==== Records ====

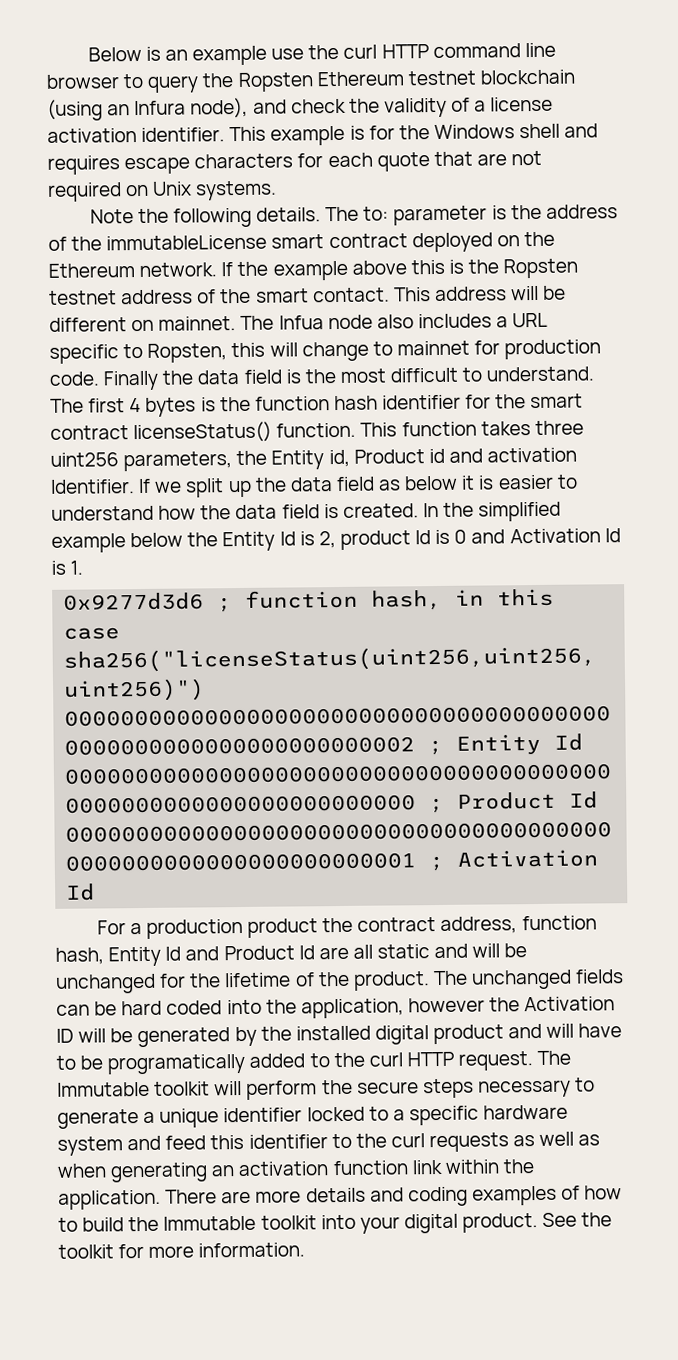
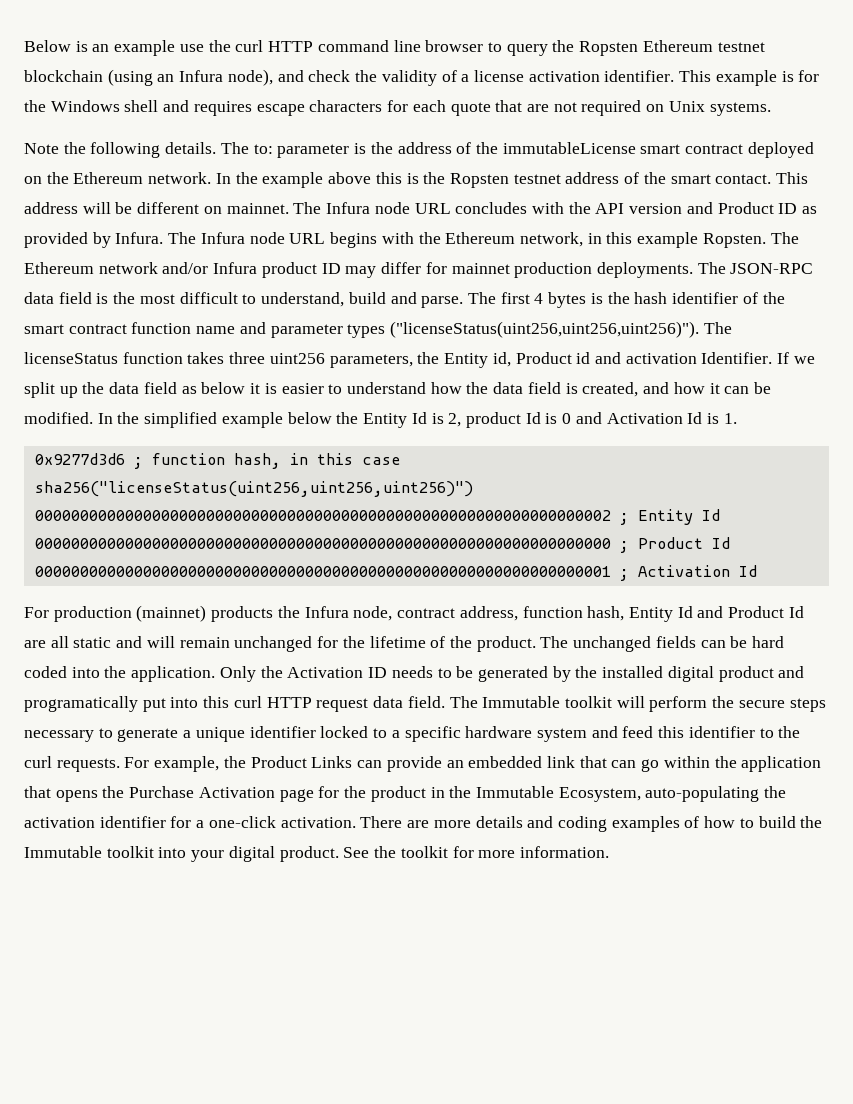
[221,262,234,277] If -> [215,173,231,184] In
[278,312,549,330] [49,339,602,364] [49,370,195,391] Infua node also includes a URL specific to Ropsten, this will change to mainnet for production code. Finally the -> [326,202,818,214] [24,232,799,248] [24,262,814,278] Infura node URL concludes with the API version and Product ID as provided by Infura. The Infura node URL begins with the Ethereum network, in this example Ropsten. The Ethereum network and/or Infura product ID may differ for mainnet production deployments. The JSON-RPC
[486,366,595,382] understand. -> [261,292,464,308] understand, build and parse.
[254,396,330,411] function -> (630, 298) none
[465,394,492,409] for -> [742,292,758,304] of
[133,421,398,444] licenseStatus() function. This -> [131,321,732,338] [24,352,118,364] function name and parameter types ("licenseStatus(uint256,uint256,uint256)"). The licenseStatus
[342,503,419,518] created. -> [582,382,771,397] [24,412,93,424] created, and how it can be modified.
[129,917,354,939] a production product the -> [53,605,393,622] production (mainnet) products the Infura node,
[504,943,528,958] be -> [179,637,230,648] remain
[300,997,485,1019] application, however -> [131,666,256,682] application. Only
[78,1028,107,1043] will -> [391,666,452,678] needs to
[546,1023,623,1038] [56,1051,534,1075] will have to be programatically added to the curl HTTP request. -> [24,696,445,712] programatically put into this curl HTTP request data field.
[429,1131,601,1153] [57,1159,535,1183] [58,1189,161,1210] requests as well as when generating an activation function link within the application. -> [56,756,822,772] [24,786,787,802] [24,816,356,828] requests. For example, the Product Links can provide an embedded link that can go within the application that opens the Purchase Activation page for the product in the Immutable Ecosystem, auto-populating the activation identifier for a one-click activation.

====

◆ **Your assignment**
From the records above, print exactly the lines that run from the line with "[129,917,354,939] a production" to the line with "[546,1023,623,1038] [56,1051,534,1075] will", inclusive.

◆ **Response to the task**
[129,917,354,939] a production product the -> [53,605,393,622] production (mainnet) products the Infura node,
[504,943,528,958] be -> [179,637,230,648] remain
[300,997,485,1019] application, however -> [131,666,256,682] application. Only
[78,1028,107,1043] will -> [391,666,452,678] needs to
[546,1023,623,1038] [56,1051,534,1075] will have to be programatically added to the curl HTTP request. -> [24,696,445,712] programatically put into this curl HTTP request data field.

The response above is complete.